Work order — Each line holding the word "face" must appear in the answer, copied from the entries.

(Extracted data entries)
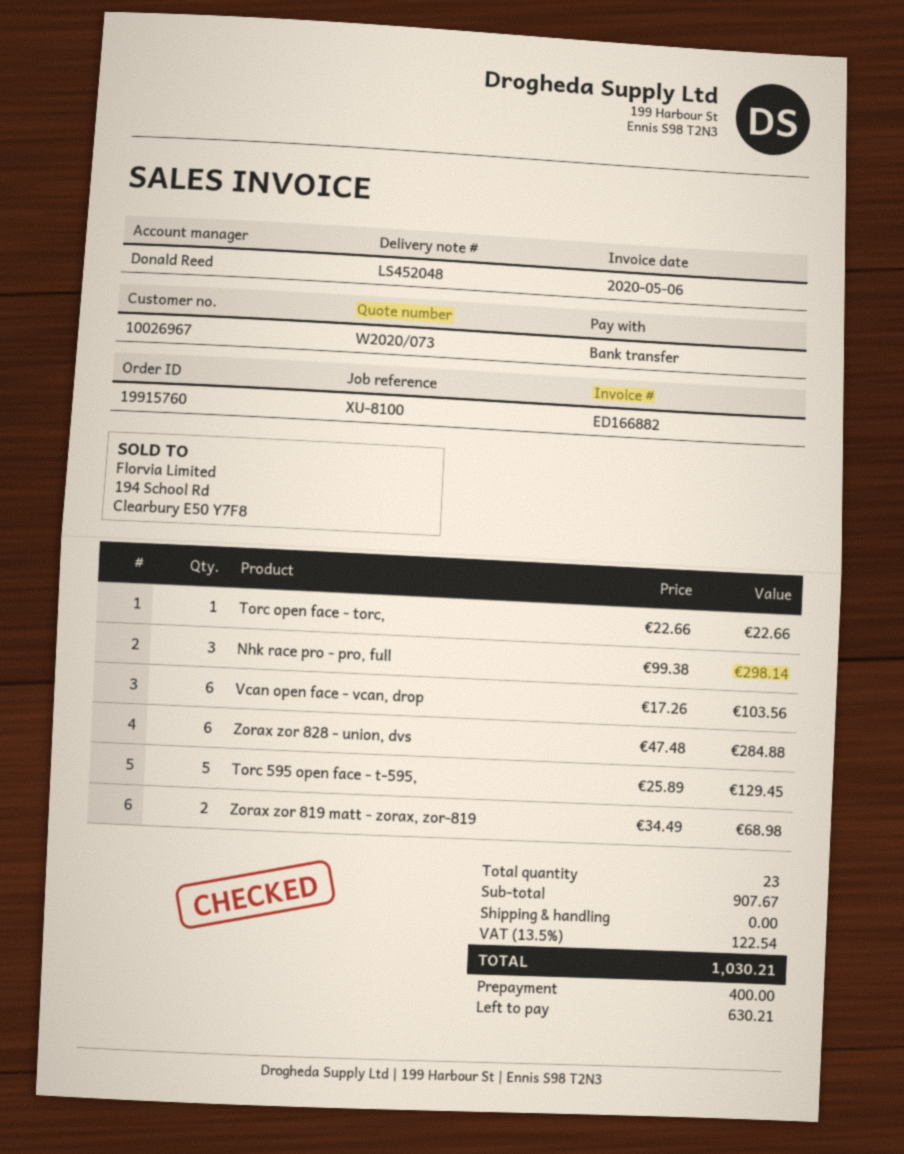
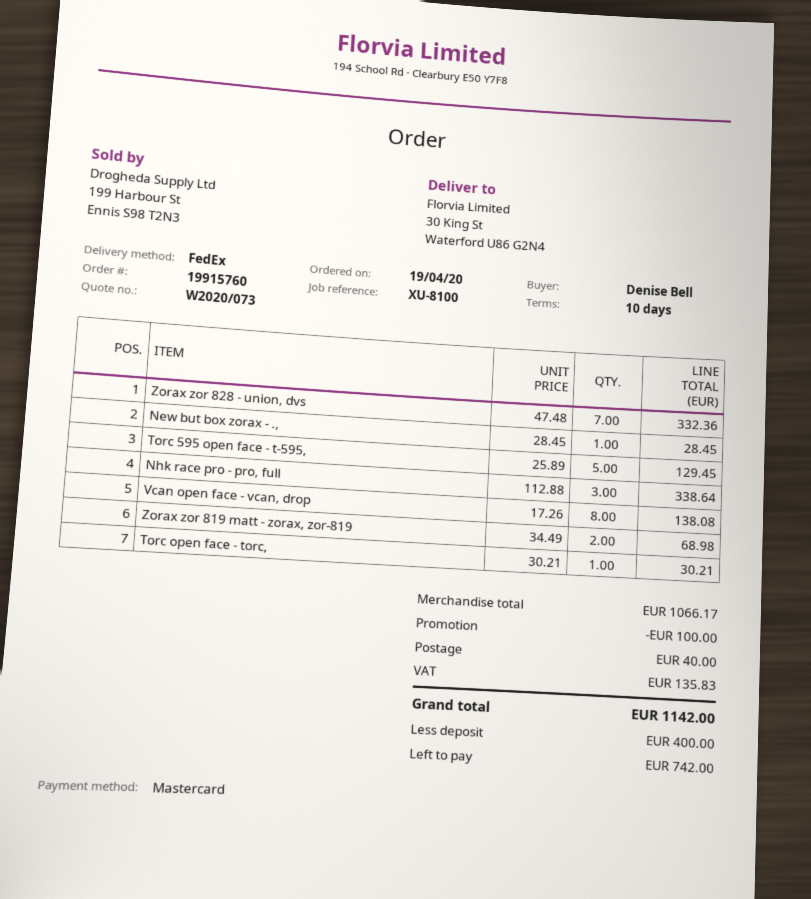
payment method: bank transfer -> Mastercard
Torc open face - torc,: 1 x 22.66 = 22.66 -> 1 x 30.21 = 30.21
Nhk race pro - pro, full: 3 x 99.38 = 298.14 -> 3 x 112.88 = 338.64
Vcan open face - vcan, drop: 6 x 17.26 = 103.56 -> 8 x 17.26 = 138.08
Zorax zor 828 - union, dvs: 6 x 47.48 = 284.88 -> 7 x 47.48 = 332.36
New but box zorax - .,: none -> 1 x 28.45 = 28.45
subtotal: 907.67 -> 1066.17
discount: none -> 100.00
shipping: 0.00 -> 40.00
tax: 122.54 -> 135.83
total: 1030.21 -> 1142.00
balance: 630.21 -> 742.00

Task solution —
Torc open face - torc,: 1 x 22.66 = 22.66 -> 1 x 30.21 = 30.21
Vcan open face - vcan, drop: 6 x 17.26 = 103.56 -> 8 x 17.26 = 138.08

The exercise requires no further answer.